RE: more flexible pipeline for new scripts and characters

2011-11-20 Thread Peter Constable
From: unicode-bou...@unicode.org [mailto:unicode-bou...@unicode.org] On Behalf 
Of Doug Ewell

 This is one of the things the PUA is for.  Unfortunately, it has become 
 very popular to tell people to stay away from the PUA, that it is evil 
 and unsuitable for any sort of interchange

That's an overstatement. Implementing PUA can be very problematic _in some 
scenarios_. For instance, suppose an OS vendor were to implement PUA characters 
for thousands of ideographs, in effect assuming that a large portion of PUA 
were those ideographs. That would lead to a number of problems, including the 
following:

- users interested in using a PUA character for some other purpose would have 
problems

- data would not interoperate between that OS and other platforms

- if those characters later are later added to Unicode, users, app developers 
and the OS vendor have to deal with problems of data using alternate 
representations

At the opposite extreme, suppose an individual user or app developer needs to 
represent something as a PUA character and there is no broad interchange of 
data using that PUA character, then none of the problems mentioned above arise.

Of course, in between there is a range of scenarios involving varying degrees 
of data interchange. The risks will vary depending on the scenario.

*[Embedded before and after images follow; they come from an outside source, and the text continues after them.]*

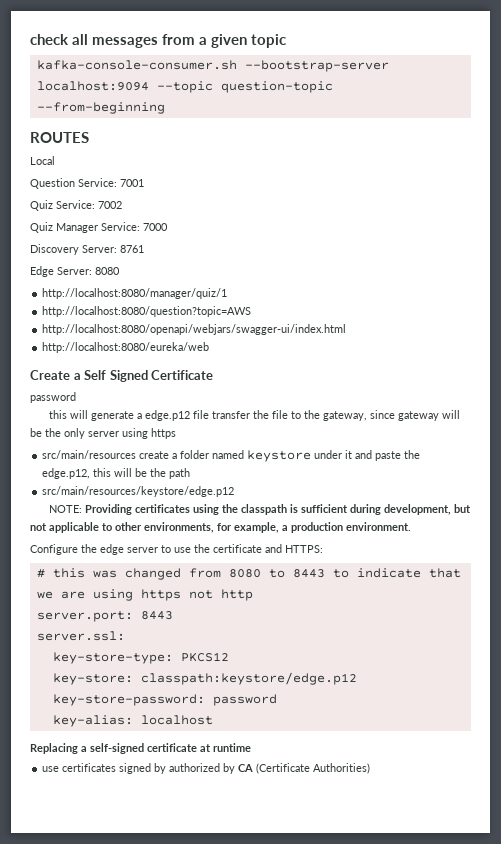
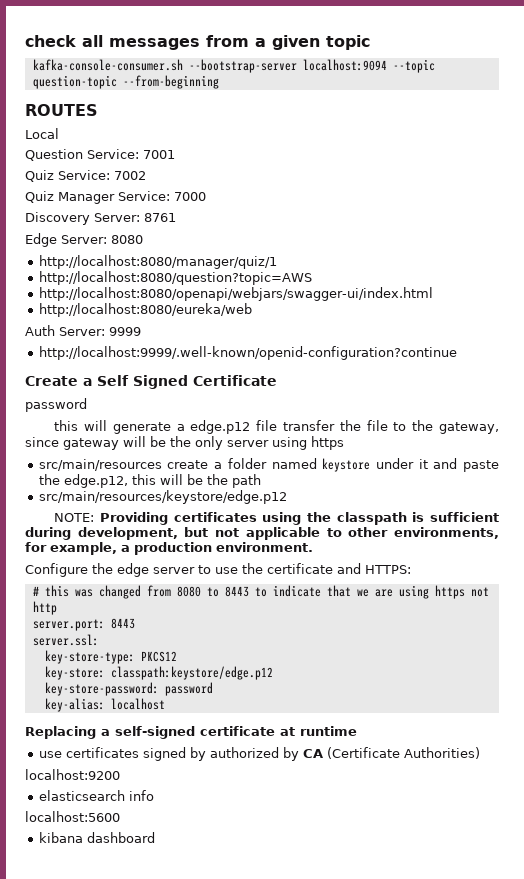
+ Auth Server: 9999
+ http://localhost:9999/.well-known/openid-configuration?continue
+ localhost:9200
+ elasticsearch info
+ localhost:5600
+ kibana dashboard

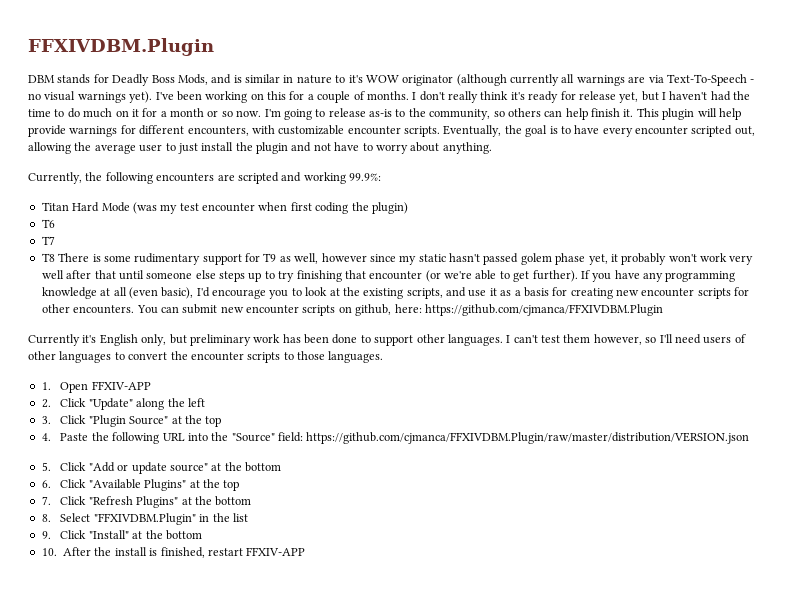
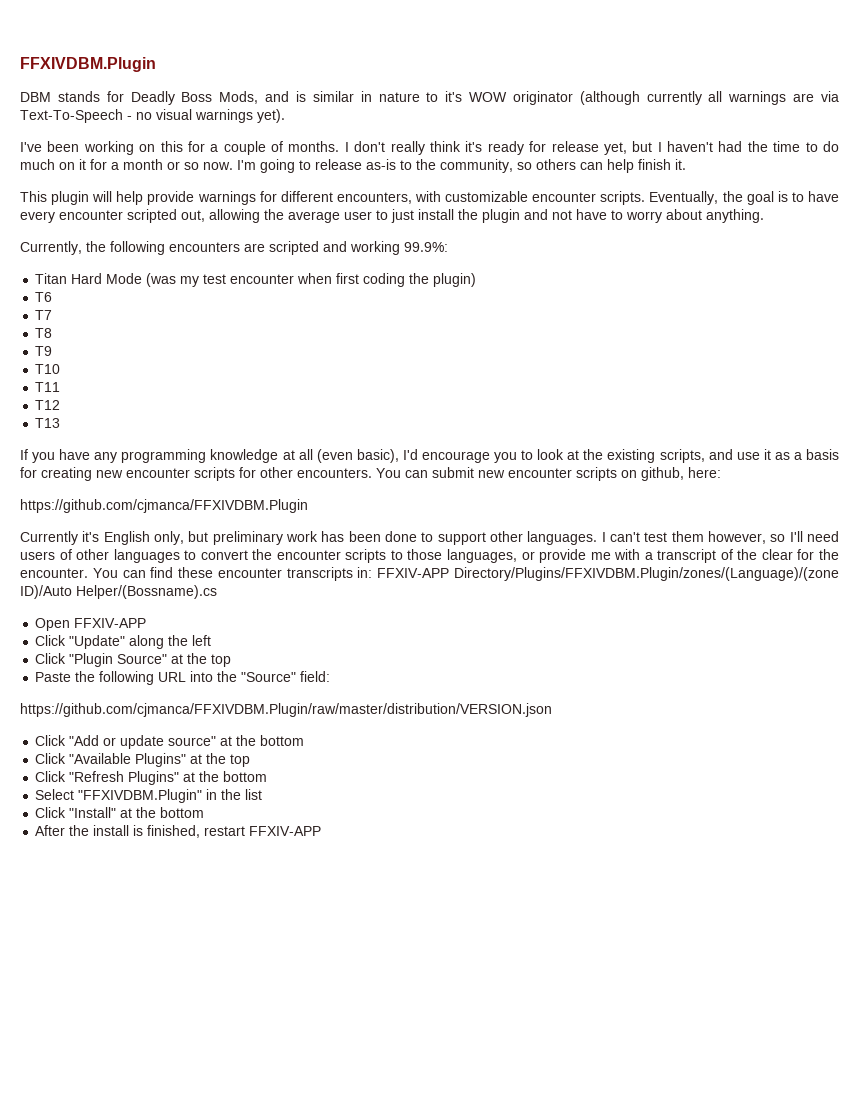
- DBM stands for Deadly Boss Mods, and is similar in nature to it's WOW originator (although currently all warnings are via Text-To-Speech - no visual warnings yet). I've been working on this for a couple of months.
+ DBM stands for Deadly Boss Mods, and is similar in nature to it's WOW originator (although currently all warnings are via Text-To-Speech - no visual warnings yet).
+ I've been working on this for a couple of months.
- I'm going to release as-is to the community, so others can help finish it. This plugin will help provide warnings for different encounters, with customizable encounter scripts.
+ I'm going to release as-is to the community, so others can help finish it.
+ This plugin will help provide warnings for different encounters, with customizable encounter scripts.
- T8 There is some rudimentary support for T9 as well, however since my static hasn't passed golem phase yet, it probably won't work very well after that until someone else steps up to try finishing that encounter (or we're able to get further). If you have any programming knowledge at all (even basic), I'd encourage you to look at the existing scripts, and use it as a basis for creating new encounter scripts for other encounters.
+ T8
+ T9
+ T10
+ T11
+ T12
+ T13
+ If you have any programming knowledge at all (even basic), I'd encourage you to look at the existing scripts, and use it as a basis for creating new encounter scripts for other encounters.
- You can submit new encounter scripts on github, here: https://github.com/cjmanca/FFXIVDBM.Plugin
+ You can submit new encounter scripts on github, here:
+ https://github.com/cjmanca/FFXIVDBM.Plugin
- I can't test them however, so I'll need users of other languages to convert the encounter scripts to those languages.
- 1. Open FFXIV-APP
+ I can't test them however, so I'll need users of other languages to convert the encounter scripts to those languages, or provide me with a transcript of the clear for the encounter. You can find these encounter transcripts in: FFXIV-APP Directory/Plugins/FFXIVDBM.Plugin/zones/(Language)/(zone ID)/Auto Helper/(Bossname).cs
+ Open FFXIV-APP
- 2. Click "Update" along the left
+ Click "Update" along the left
- 3. Click "Plugin Source" at the top
+ Click "Plugin Source" at the top
- 4. Paste the following URL into the "Source" field: https://github.com/cjmanca/FFXIVDBM.Plugin/raw/master/distribution/VERSION.json
+ Paste the following URL into the "Source" field:
+ https://github.com/cjmanca/FFXIVDBM.Plugin/raw/master/distribution/VERSION.json
- 5. Click "Add or update source" at the bottom
+ Click "Add or update source" at the bottom
- 6. Click "Available Plugins" at the top
+ Click "Available Plugins" at the top
- 7. Click "Refresh Plugins" at the bottom
+ Click "Refresh Plugins" at the bottom
- 8. Select "FFXIVDBM.Plugin" in the list
+ Select "FFXIVDBM.Plugin" in the list
- 9. Click "Install" at the bottom
+ Click "Install" at the bottom
- 10. After the install is finished, restart FFXIV-APP
+ After the install is finished, restart FFXIV-APP

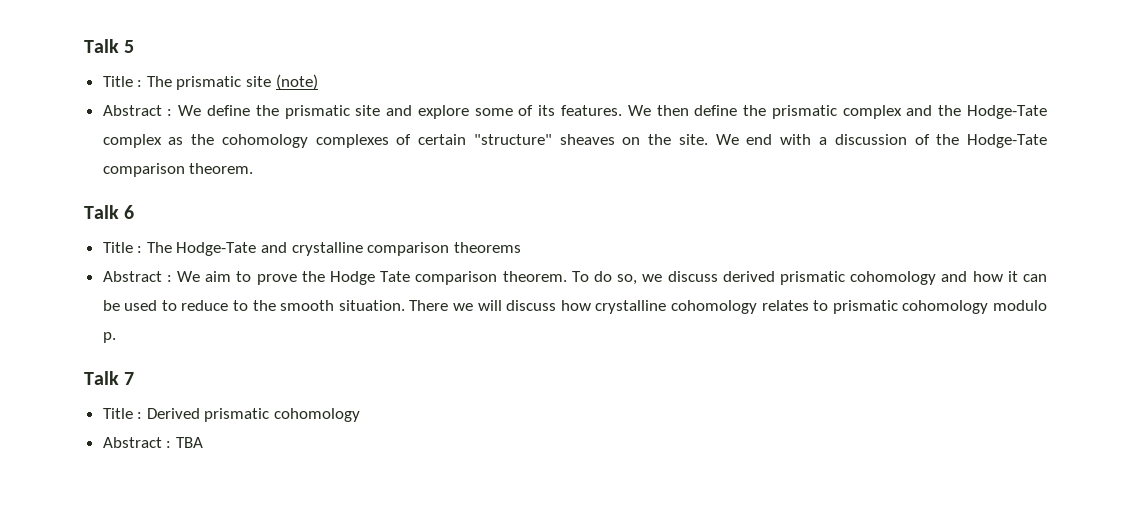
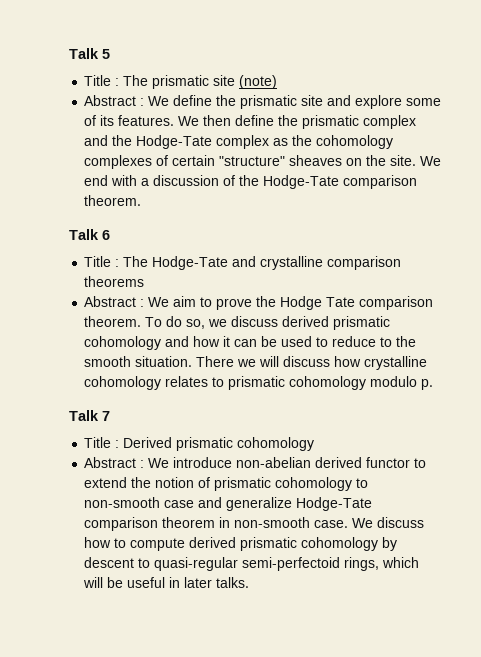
- Abstract : TBA
+ Abstract : We introduce non-abelian derived functor to extend the notion of prismatic cohomology to non-smooth case and generalize Hodge-Tate comparison theorem in non-smooth case. We discuss how to compute derived prismatic cohomology by descent to quasi-regular semi-perfectoid rings, which will be useful in later talks.

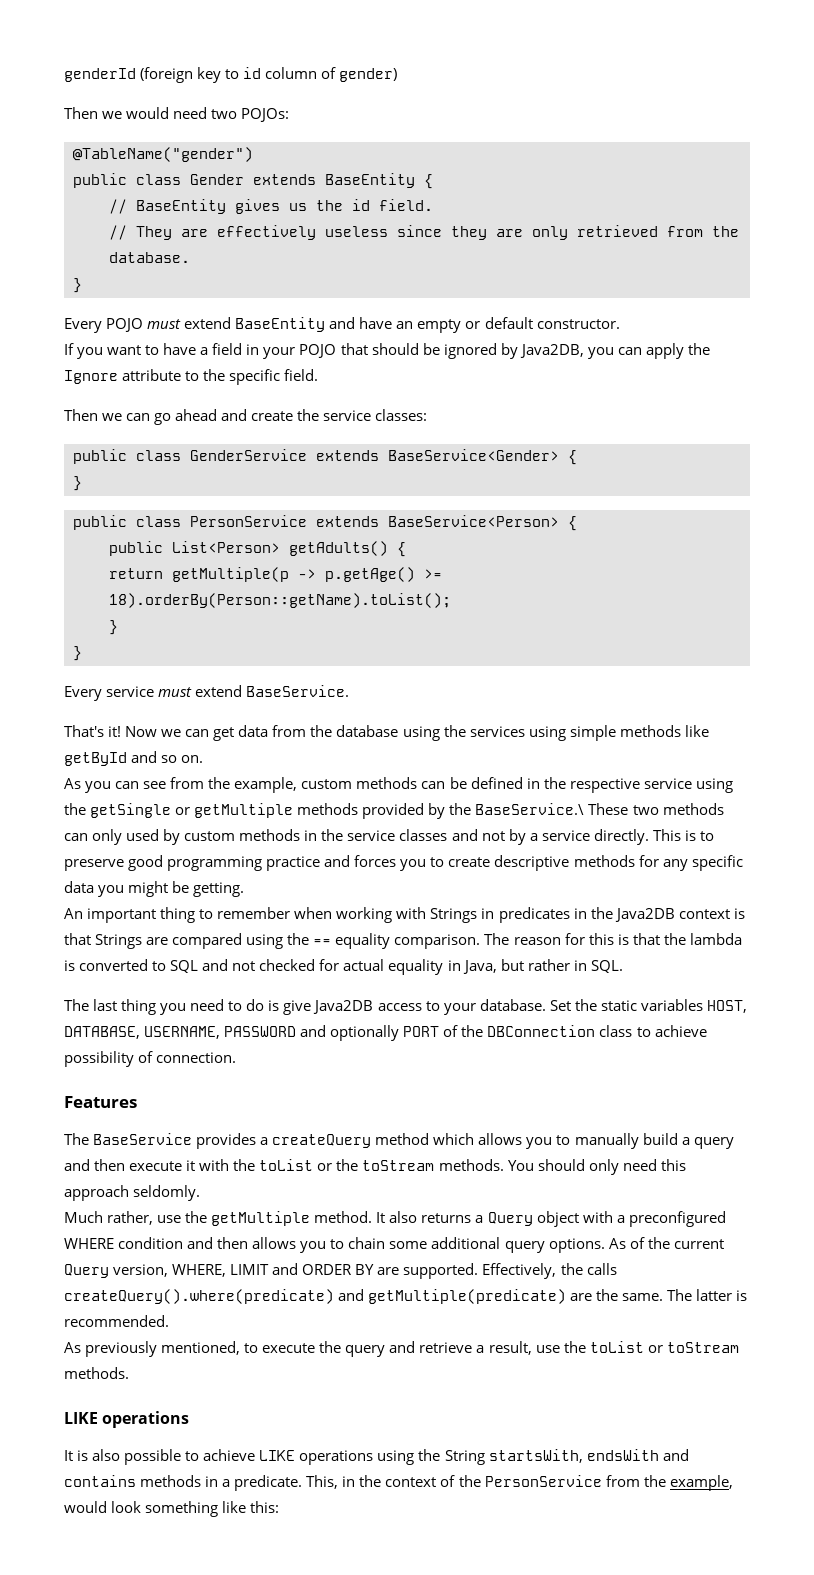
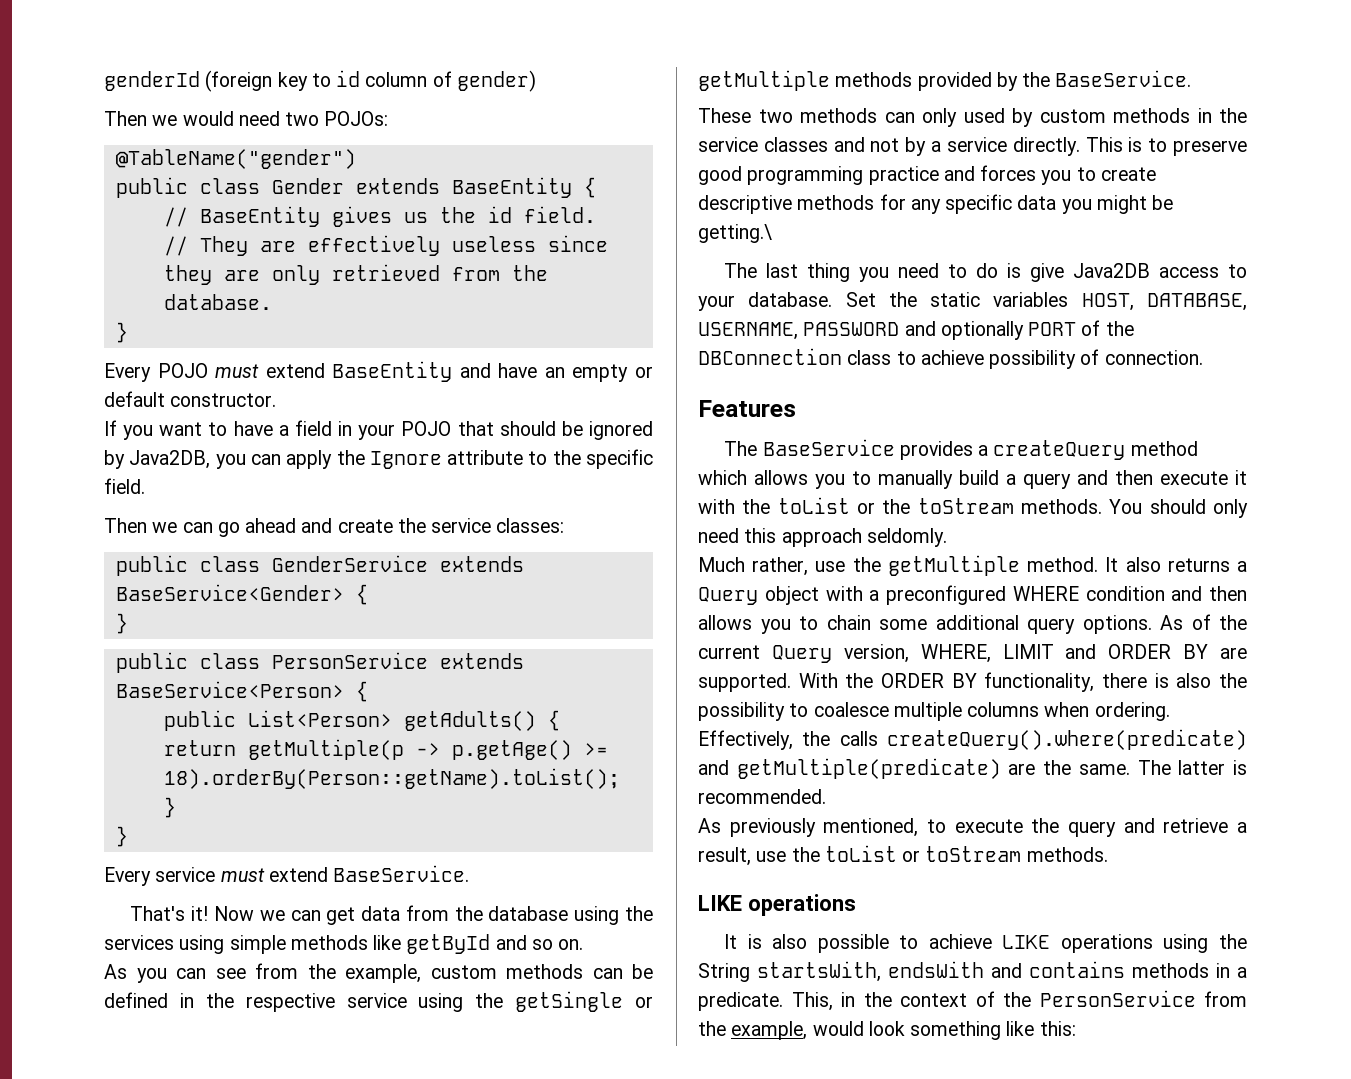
- As you can see from the example, custom methods can be defined in the respective service using the getSingle or getMultiple methods provided by the BaseService.\ These two methods can only used by custom methods in the service classes and not by a service directly.
+ As you can see from the example, custom methods can be defined in the respective service using the getSingle or getMultiple methods provided by the BaseService.
+ These two methods can only used by custom methods in the service classes and not by a service directly.
- This is to preserve good programming practice and forces you to create descriptive methods for any specific data you might be getting.
- An important thing to remember when working with Strings in predicates in the Java2DB context is that Strings are compared using the == equality comparison. The reason for this is that the lambda is converted to SQL and not checked for actual equality in Java, but rather in SQL.
+ This is to preserve good programming practice and forces you to create descriptive methods for any specific data you might be getting.\
+ With the ORDER BY functionality, there is also the possibility to coalesce multiple columns when ordering.

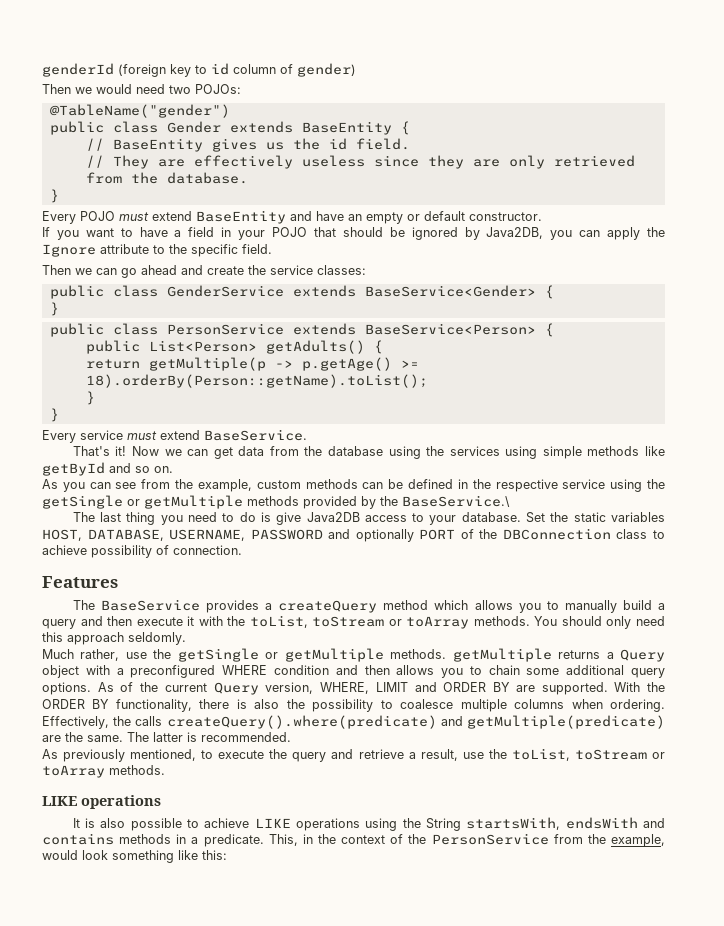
- As you can see from the example, custom methods can be defined in the respective service using the getSingle or getMultiple methods provided by the BaseService.
- These two methods can only used by custom methods in the service classes and not by a service directly. This is to preserve good programming practice and forces you to create descriptive methods for any specific data you might be getting.\
+ As you can see from the example, custom methods can be defined in the respective service using the getSingle or getMultiple methods provided by the BaseService.\
- The BaseService provides a createQuery method which allows you to manually build a query and then execute it with the toList or the toStream methods.
+ The BaseService provides a createQuery method which allows you to manually build a query and then execute it with the toList, toStream or toArray methods.
- Much rather, use the getMultiple method. It also returns a Query object with a preconfigured WHERE condition and then allows you to chain some additional query options.
+ Much rather, use the getSingle or getMultiple methods. getMultiple returns a Query object with a preconfigured WHERE condition and then allows you to chain some additional query options.
- As previously mentioned, to execute the query and retrieve a result, use the toList or toStream methods.
+ As previously mentioned, to execute the query and retrieve a result, use the toList, toStream or toArray methods.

Anyone 
considering use of PUA in that case should evaluate the potential risks and 
costs of their options. 



Peter




Re: more flexible pipeline for new scripts and characters

2011-11-20 Thread Doug Ewell
I agree completely: there are some situations, or combinations of 
situations, where using the PUA and interchanging PUA data will 
certainly cause problems, and some where it will not, and in fact can be 
quite helpful.


However, the explanation Peter laid out is often not stated publicly, 
but boiled down to simplistic edicts like Avoid the PUA.  Many 
examples can be found, on this list and elsewhere.


--
Doug Ewell | Thornton, Colorado, USA | RFC 5645, 4645, UTN #14
www.ewellic.org | www.facebook.com/doug.ewell | @DougEwell ­

-Original Message- 
From: Peter Constable

Sent: Sunday, November 20, 2011 12:28
To: unicode@unicode.org
Subject: RE: more flexible pipeline for new scripts and characters

From: unicode-bou...@unicode.org [mailto:unicode-bou...@unicode.org] On 
Behalf Of Doug Ewell


This is one of the things the PUA is for.  Unfortunately, it has 
become

very popular to tell people to stay away from the PUA, that it is evil
and unsuitable for any sort of interchange


That's an overstatement. Implementing PUA can be very problematic _in 
some scenarios_. For instance, suppose an OS vendor were to implement 
PUA characters for thousands of ideographs, in effect assuming that a 
large portion of PUA were those ideographs. That would lead to a number 
of problems, including the following:


- users interested in using a PUA character for some other purpose would 
have problems


- data would not interoperate between that OS and other platforms

- if those characters later are later added to Unicode, users, app 
developers and the OS vendor have to deal with problems of data using 
alternate representations


At the opposite extreme, suppose an individual user or app developer 
needs to represent something as a PUA character and there is no broad 
interchange of data using that PUA character, then none of the problems 
mentioned above arise.


Of course, in between there is a range of scenarios involving varying 
degrees of data interchange. The risks will vary depending on the 
scenario. Anyone considering use of PUA in that case should evaluate the 
potential risks and costs of their options.




Peter





Re: more flexible pipeline for new scripts and characters

2011-11-18 Thread Karl Williamson

On 11/16/2011 07:25 AM, Asmus Freytag wrote:

Peter,

in principle, the idea of a provisional status is a useful concept
whenever one wants to publish something based on potentially doubtful
or possibly incomplete information. And you are correct, that, in
principle, such an approach could be most useful whenever there's no
possibility of correcting some decision taking in standardization.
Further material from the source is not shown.